Thermal Resilience of Feeding Kinematics May Contribute to the Spread of Invasive Fishes in Light of Climate Change

Abstract

As a consequence of global warming, tropical invasive species are expected to expand their range pole-ward, extending their negative impacts to previously undisturbed, high-latitude ecosystems. Investigating the physiological responses of invasive species to environmental temperature is important because the coupled effects of climate change and species invasion on ecosystems could be more alarming than the effects of each phenomenon independently. Especially in poikilotherms, the rate of motion in muscle-driven biomechanical systems is expected to double for every 10 °C increase in temperature. In this study, we address the question, "How does temperature affect the speed of jaw-movement during prey-capture in invasive fishes?" Kinematic analysis of invasive-fish prey-capture behavior revealed that (1) movement velocities of key components of the feeding mechanism did not double as water temperature increased from 20 °C to 30 °C; and (2) thermal sensitivity (Q10 values) for gape, hyoid, lower-jaw rotation, and cranial rotation velocities at 20 °C and 30 °C ranged from 0.56 to 1.44 in all three species. With the exception of lower-jaw rotation, Q10 values were significantly less than the expected Q10 = 2.0, indicating that feeding kinematics remains consistent despite the change in environmental temperature. It is conceivable that the ability to maintain peak performance at different temperatures helps facilitate the spread of invasive fishes globally.

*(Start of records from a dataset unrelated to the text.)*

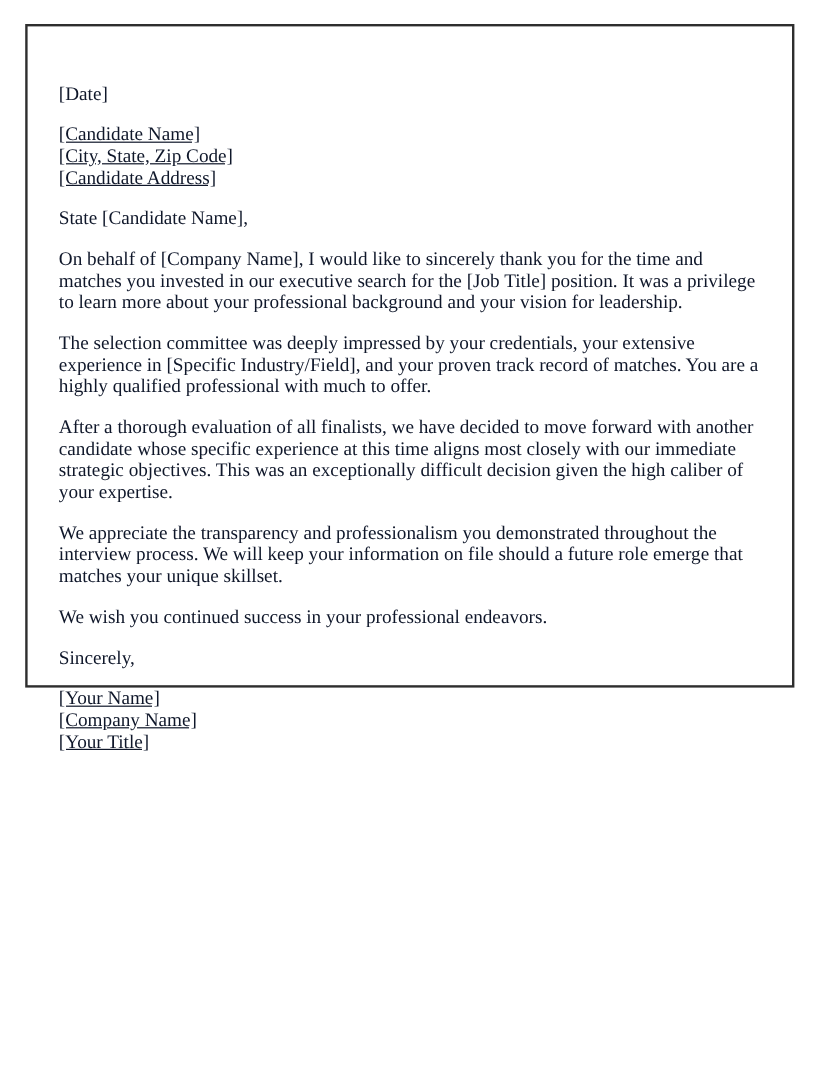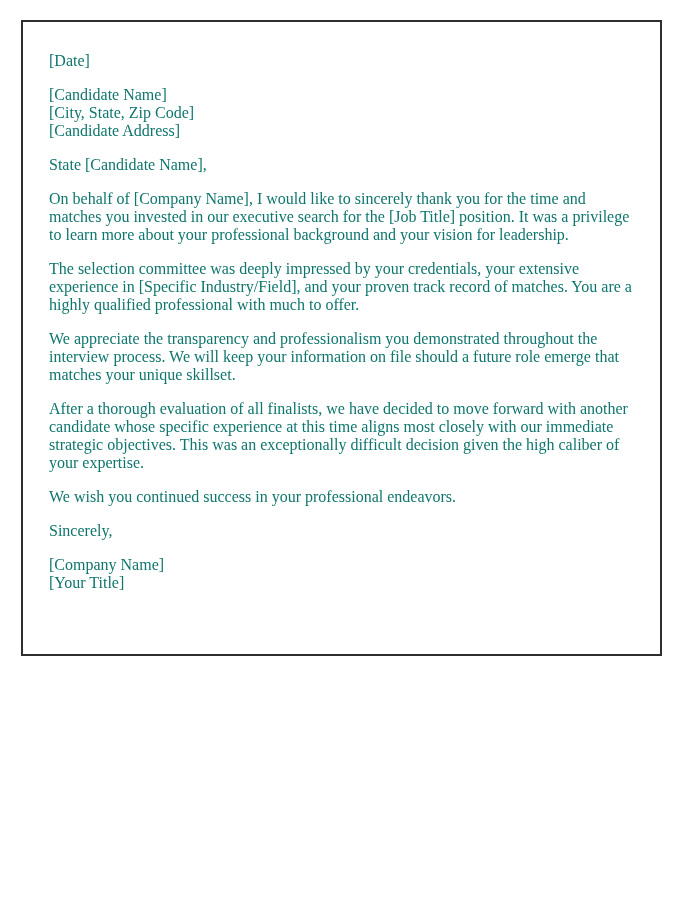--- a/index.html
+++ b/index.html
@@ -14,35 +14,36 @@
     position: relative;
     width: 700px;
     height: 900px;
     background: #ffffff;
   }
   .letter-page {
     position: absolute;
     left: 21px;
     top: 20px;
     width: 641px;
-    height: 636px;
+    height: 553px;
     box-sizing: border-box;
     border: 2px solid #2e2e2e;
     background: #ffffff;
-    padding: 30px 26px;
+    padding: 48px 26px;
     font-family: "Liberation Serif", "DejaVu Serif", serif;
     font-size: 16px;
     line-height: 18px;
-    color: #0f766e;
+    color: #0f172a;
   }
   .letter-page p {
     margin: 0 0 16px 0;
   }
   .block-line {
     margin: 0;
+    text-decoration: underline;
   }
   .block {
     margin: 0 0 16px 0;
   }
 </style>
 </head>
 <body>
 
 <div class="canvas">
   <div class="letter-page">
@@ -54,27 +55,28 @@
       <div class="block-line">[City, State, Zip Code]</div>
       <div class="block-line">[Candidate Address]</div>
     </div>
 
     <p>State [Candidate Name],</p>
 
     <p>On behalf of [Company Name], I would like to sincerely thank you for the time and matches you invested in our executive search for the [Job Title] position. It was a privilege to learn more about your professional background and your vision for leadership.</p>
 
     <p>The selection committee was deeply impressed by your credentials, your extensive experience in [Specific Industry/Field], and your proven track record of matches. You are a highly qualified professional with much to offer.</p>
 
+    <p>After a thorough evaluation of all finalists, we have decided to move forward with another candidate whose specific experience at this time aligns most closely with our immediate strategic objectives. This was an exceptionally difficult decision given the high caliber of your expertise.</p>
+
     <p>We appreciate the transparency and professionalism you demonstrated throughout the interview process. We will keep your information on file should a future role emerge that matches your unique skillset.</p>
-
-    <p>After a thorough evaluation of all finalists, we have decided to move forward with another candidate whose specific experience at this time aligns most closely with our immediate strategic objectives. This was an exceptionally difficult decision given the high caliber of your expertise.</p>
 
     <p>We wish you continued success in your professional endeavors.</p>
 
     <p>Sincerely,</p>
 
     <div class="block">
+      <div class="block-line">[Your Name]</div>
       <div class="block-line">[Company Name]</div>
       <div class="block-line">[Your Title]</div>
     </div>
 
   </div>
 </div>
 
 </body></html>

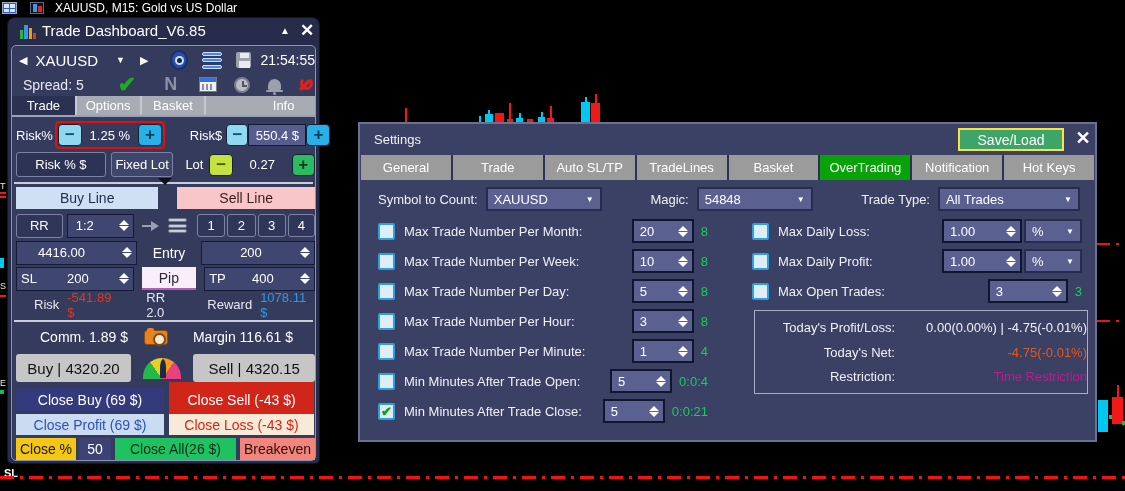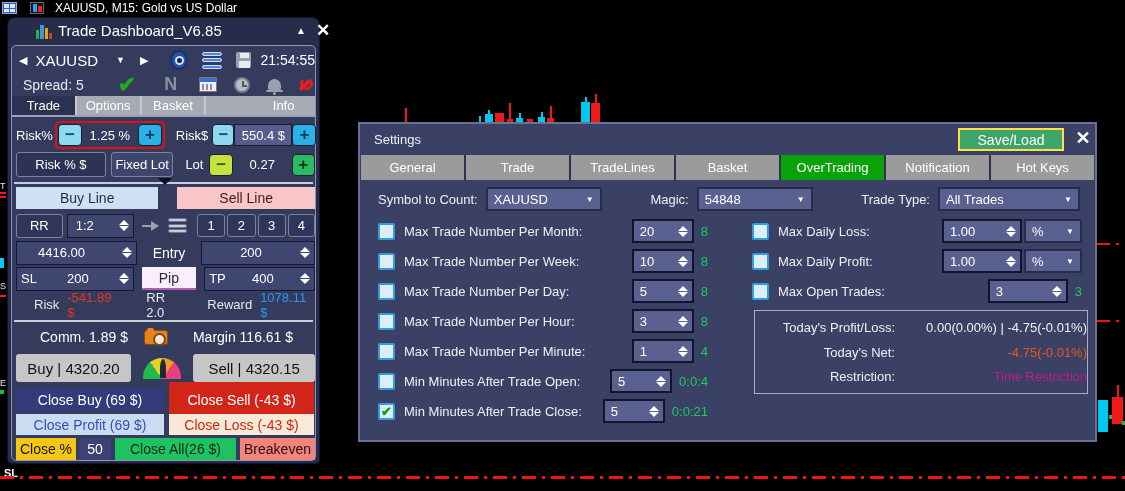--- a/index.html
+++ b/index.html
@@ -33,21 +33,21 @@
   .slate { background:#4d5480; border:1px solid #141a36; color:#fff; font-size:13px; }
   .spin-arrows { display:flex; flex-direction:column; gap:1px; margin-left:auto; margin-right:4px; }
   .spin-arrows i { width:0; height:0; border-left:5px solid transparent; border-right:5px solid transparent; }
   .spin-arrows .up { border-bottom:5px solid #fff; }
   .spin-arrows .dn { border-top:5px solid #fff; }
   .tri { display:inline-block; color:#fff; }
 
   
   #dash { left:8px; top:18px; width:311px; height:445px; background:#262c4a;
           border-radius:7px 7px 4px 4px; z-index:2; box-shadow:0 0 0 1px #11152b; }
-  #dash-titlebar { left:16px; top:0; width:100%; height:34px; color:#fff; font-size:15px; }
+  #dash-titlebar { left:0; top:0; width:100%; height:34px; color:#fff; font-size:15px; }
   .logo-bars { left:12px; top:5px; width:16px; height:16px; display:flex; align-items:flex-end; gap:1px; }
   .logo-bars i { width:4px; display:block; }
   #dash-inner { left:3px; top:27px; width:305px; height:416px; background:#353b5d;
                 border:1px solid #8d94b4; border-radius:5px; }
   .inbox { position:absolute; left:0; top:0; width:303px; height:414px; }
 
   .icon-eye { width:20px; height:20px; border-radius:50%; background:#2b4fa0; border:2px solid #15306e;
               display:flex; align-items:center; justify-content:center; }
   .icon-eye b { width:9px; height:9px; border-radius:50%; background:#cfe4ff; display:flex; align-items:center; justify-content:center; }
   .icon-eye b i { width:5px; height:5px; border-radius:50%; background:#14284e; }
@@ -255,21 +255,21 @@
           <span class="tab">Info</span>
         </div>
 
         <div class="abs flex" style="left:0;top:75px;width:303px;height:28px;">
           <span style="margin-left:4px;color:#fff;font-size:13px;">Risk%</span>
           <span class="flex" style="margin-left:2px;border:2px solid #e01010;border-radius:4px;padding:1px;">
             <span class="pm minus-cyan">−</span>
             <span style="width:56px;text-align:center;color:#fff;font-size:13px;">1.25 %</span>
             <span class="pm plus-blue">+</span>
           </span>
-          <span style="margin-left:11px;color:#fff;font-size:13px;">Risk$</span>
+          <span style="margin-left:25px;color:#fff;font-size:13px;">Risk$</span>
           <span class="flex" style="margin-left:4px;">
             <span class="pm minus-cyan" style="width:22px;">−</span>
             <span class="slate" style="width:58px;height:22px;display:flex;align-items:center;justify-content:center;background:#565c8c;">550.4 $</span>
             <span class="pm plus-blue" style="width:24px;">+</span>
           </span>
         </div>
 
         <div class="abs flex" style="left:0;top:105px;width:303px;height:27px;">
           <span class="btn-dark" style="margin-left:4px;width:92px;height:25px;background:#2d3354;">Risk % $</span>
           <span class="btn-dark" style="margin-left:5px;width:64px;height:25px;background:#3f466c;">Fixed Lot</span>
@@ -393,20 +393,21 @@
 
     <div id="settings-header" class="abs flex">
       <span style="margin-left:14px;">Settings</span>
       <span id="saveload">Save/Load</span>
       <span id="settings-close">✕</span>
     </div>
 
     <div id="settings-tabs" class="abs">
       <span class="stab">General</span>
       <span class="stab">Trade</span>
+      <span class="stab">Auto SL/TP</span>
       <span class="stab">TradeLines</span>
       <span class="stab">Basket</span>
       <span class="stab active">OverTrading</span>
       <span class="stab">Notification</span>
       <span class="stab">Hot Keys</span>
     </div>
 
     <div class="abs flex" style="left:18px;top:62px;width:702px;height:26px;justify-content:space-between;">
       <span class="sel-group">
         <span>Symbol to Count:</span>

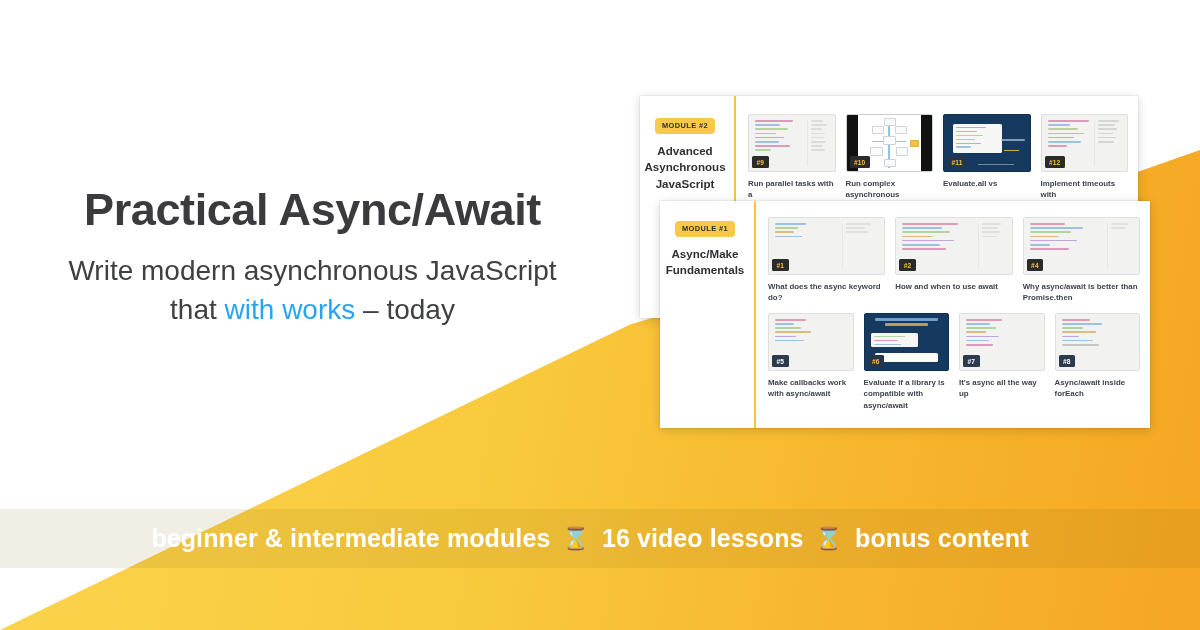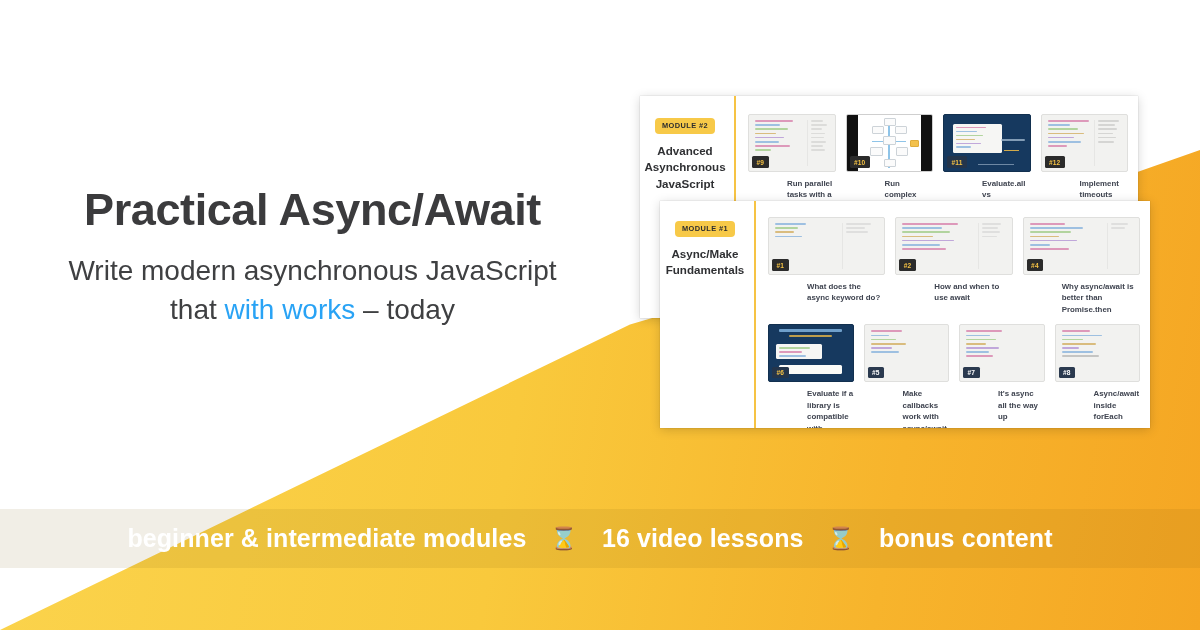--- a/index.html
+++ b/index.html
@@ -67,21 +67,21 @@
   
   .banner {
     position: absolute;
     left: 0;
     top: 509px;
     width: 1180px;
     height: 59px;
     display: flex;
     align-items: center;
     justify-content: center;
-    gap: 24px;
+    gap: 12px;
     color: #ffffff;
     font-size: 25px;
     font-weight: 600;
     letter-spacing: 0.1px;
     white-space: nowrap;
   }
   .banner .sep {
     font-size: 22px;
     line-height: 1;
     filter: saturate(1.1);
@@ -303,21 +303,20 @@
     position: absolute;
     background: #8fc4e8;
   }
 
   .lesson-caption {
     margin-top: 6px;
     font-size: 7.9px;
     font-weight: 700;
     color: #3f4450;
     line-height: 1.45;
-    margin-left: 39px;
   }
   .card-2 .lesson-caption { color: #3f4450; }
 </style>
 </head>
 <body>
 
 <div class="stage">
 
   <div class="bg-yellow"></div>
   <div class="bg-band"></div>
@@ -513,52 +512,52 @@
             <span class="thumb-badge gold">#4</span>
           </div>
           <div class="lesson-caption">Why async/await is better than Promise.then</div>
         </div>
 
       </div>
 
       <div class="lesson-row">
 
         <div class="lesson">
+          <div class="thumb">
+            <div class="code">
+              <i style="width:44%;background:#d98ab0"></i>
+                <i style="width:26%;background:#8fb7de"></i>
+              <i style="width:36%;background:#a7cf8f"></i>
+                <i style="width:50%;background:#d5b36a"></i>
+              <i style="width:30%;background:#b79ad6"></i>
+                <i style="width:40%;background:#8fb7de"></i>
+            </div>
+            <span class="thumb-badge">#5</span>
+          </div>
+          <div class="lesson-caption">Make callbacks work with async/await</div>
+        </div>
+
+        <div class="lesson">
           <div class="thumb dark">
             <div class="dark-title"></div>
             <div class="dark-sub"></div>
             <div class="slide-panel" style="left:8%;top:34%;width:56%;height:26%">
               <i style="width:76%;background:#a7cf8f"></i>
                 <i style="width:58%;background:#d98ab0"></i>
               <i style="width:66%;background:#8fb7de"></i>
             </div>
             <div class="dark-input"></div>
             <span class="thumb-badge">#6</span>
           </div>
           <div class="lesson-caption">Evaluate if a library is compatible with async/await</div>
         </div>
 
         <div class="lesson">
           <div class="thumb">
             <div class="code">
-              <i style="width:44%;background:#d98ab0"></i>
-                <i style="width:26%;background:#8fb7de"></i>
-              <i style="width:36%;background:#a7cf8f"></i>
-                <i style="width:50%;background:#d5b36a"></i>
-              <i style="width:30%;background:#b79ad6"></i>
-                <i style="width:40%;background:#8fb7de"></i>
-            </div>
-            <span class="thumb-badge">#5</span>
-          </div>
-          <div class="lesson-caption">Make callbacks work with async/await</div>
-        </div>
-
-        <div class="lesson">
-          <div class="thumb">
-            <div class="code">
               <i style="width:50%;background:#d98ab0"></i>
                 <i style="width:34%;background:#8fb7de"></i>
               <i style="width:42%;background:#a7cf8f"></i>
                 <i style="width:28%;background:#d5b36a"></i>
               <i style="width:46%;background:#b79ad6"></i>
                 <i style="width:32%;background:#8fb7de"></i>
               <i style="width:38%;background:#d98ab0"></i>
             </div>
             <span class="thumb-badge">#7</span>
           </div>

Keywords: global warming; organismal performance; prey-capture; suction feeding; thermal tolerance.

Figure 1

Diagram depicting the experimental design investigating the effects of environmental temperature on the kinematic velocity to reach maximum gape, hyoid depression, cranial rotation, and lower-jaw rotation. Four individuals of each invasive species Belonesox belizanus, Pterois volitans, and Cichlasoma urophthalmus were filmed while feeding on live-fish prey at 20 °C, 25 °C, and 30 °C using high-speed video. The best four films of each individual feeding at each temperature were digitized to measure the four kinematic velocities stated above and to calculate Q10 values. Kinematic velocities and Q10 values were subjected to the appropriate statistical tests to determine the effects of temperature on prey-capture performance.

Figure 2

Diagram of the pike killifish, Belonesox belizanus (top), lionfish, Pterois volitans (middle), and Mayan cichlid, Cichlasoma urophthalmus (bottom) showing the homologous hotspots used to measure peak gape (= maximum distance measured from the anteriormost tip of the premaxilla (A) to the anteriormost tip of the dentary (C)), peak hyoid depression (= maximum distance between the center of the eye (E) to the anteriormost tip of the hyoid bar (D)), peak lower-jaw rotation (= maximum posteroventral rotation of the lower-jaw, measured as the angle formed by line segments AB (= jaw-joint) to BC), and peak cranial rotation (= maximum posterodorsal rotation of the neurocranium, measured by the angle formed by line segments AG (= dorsal tip of the pectoral-fin base) to GF (= anterior tip of the dorsal-fin base)).

Figure 3

Select frames of representative films of two lionfish showing the sequence of kinematic events during prey capture in lionfish, Pterois volitans, at 20 °C, and 30 °C. Note that all species of invasive fishes successfully captured prey in both temperatures.

Figure 4

Scatterplot showing the relationship between each of the four kinematic-velocity variables and feeding temperature 20 °C, 25 °C, and 30 °C. Results of the regression analysis that quantified the effect of temperature on each of the kinematic events are presented in Table 1.

Figure 5

Mean Q10 values for kinematic-velocity in each of the three invasive-fish species. Note that except for the mean Q10 values for lower-jaw rotation in the Mayan cichlid and lionfish, all Q10 values of kinematic velocity were significantly less than the expected Q10 value of 2.0 for fish feeding at 20 °C and 30 °C. Error bars indicate standard error of the mean.